• Materials provided:
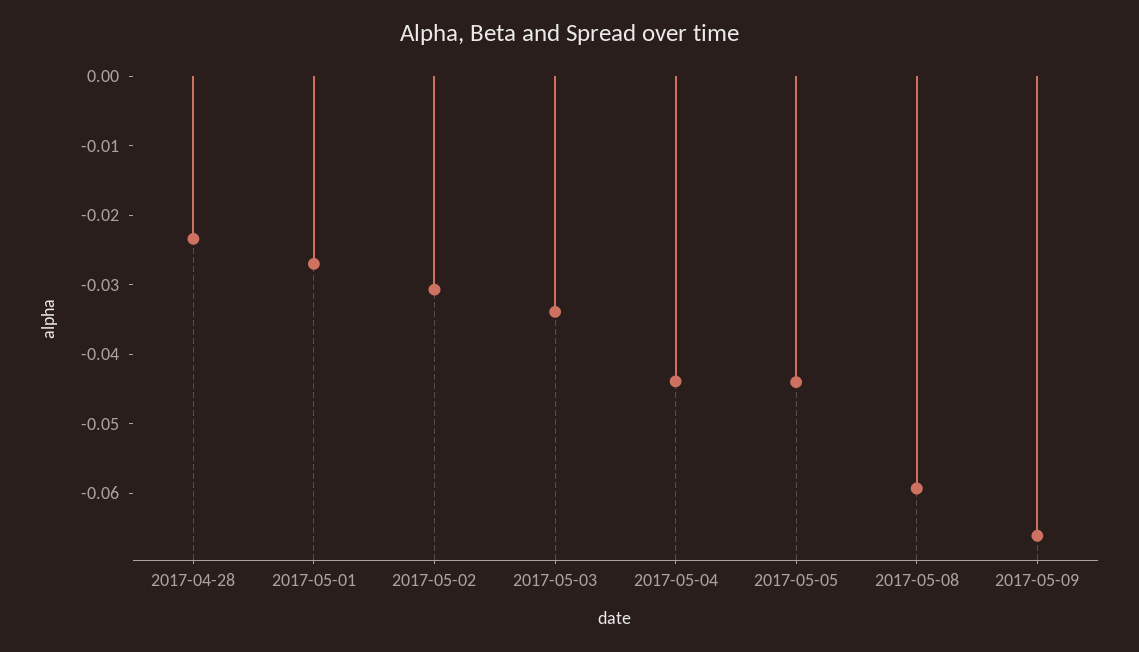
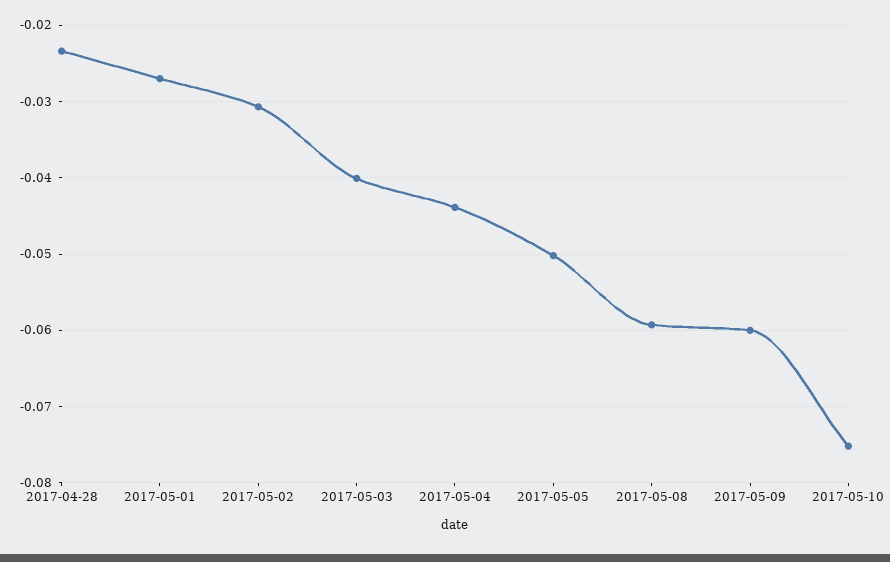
2017-05-03: -0.034 -> -0.04
2017-05-05: -0.044 -> -0.05
2017-05-09: -0.066 -> -0.06
2017-05-10: none -> -0.075

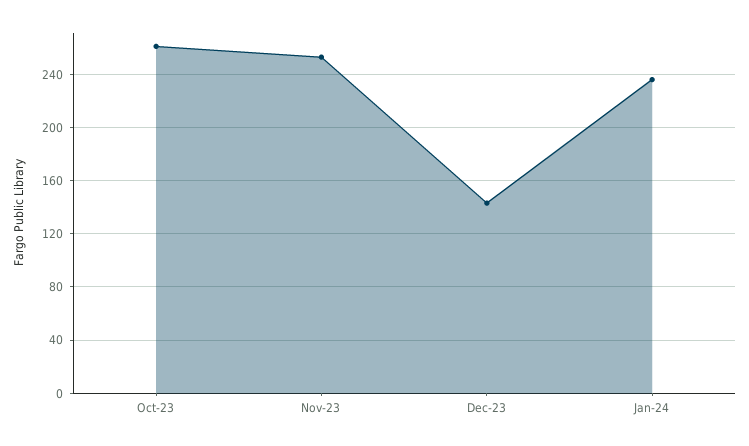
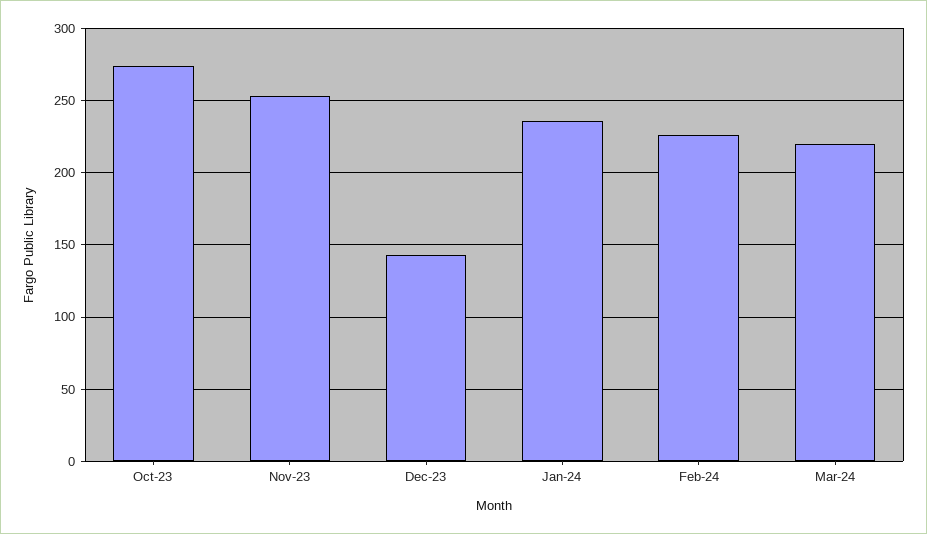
Oct-23: 260 -> 275
Feb-24: none -> 225
Mar-24: none -> 220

• What needs to be done: Retype the line containing "2017-05-05: -0.044 -> -0.05" and all lines after it through the end of the material, exactly and only those, leaving out pictures.

• Result for this task:
2017-05-05: -0.044 -> -0.05
2017-05-09: -0.066 -> -0.06
2017-05-10: none -> -0.075

Oct-23: 260 -> 275
Feb-24: none -> 225
Mar-24: none -> 220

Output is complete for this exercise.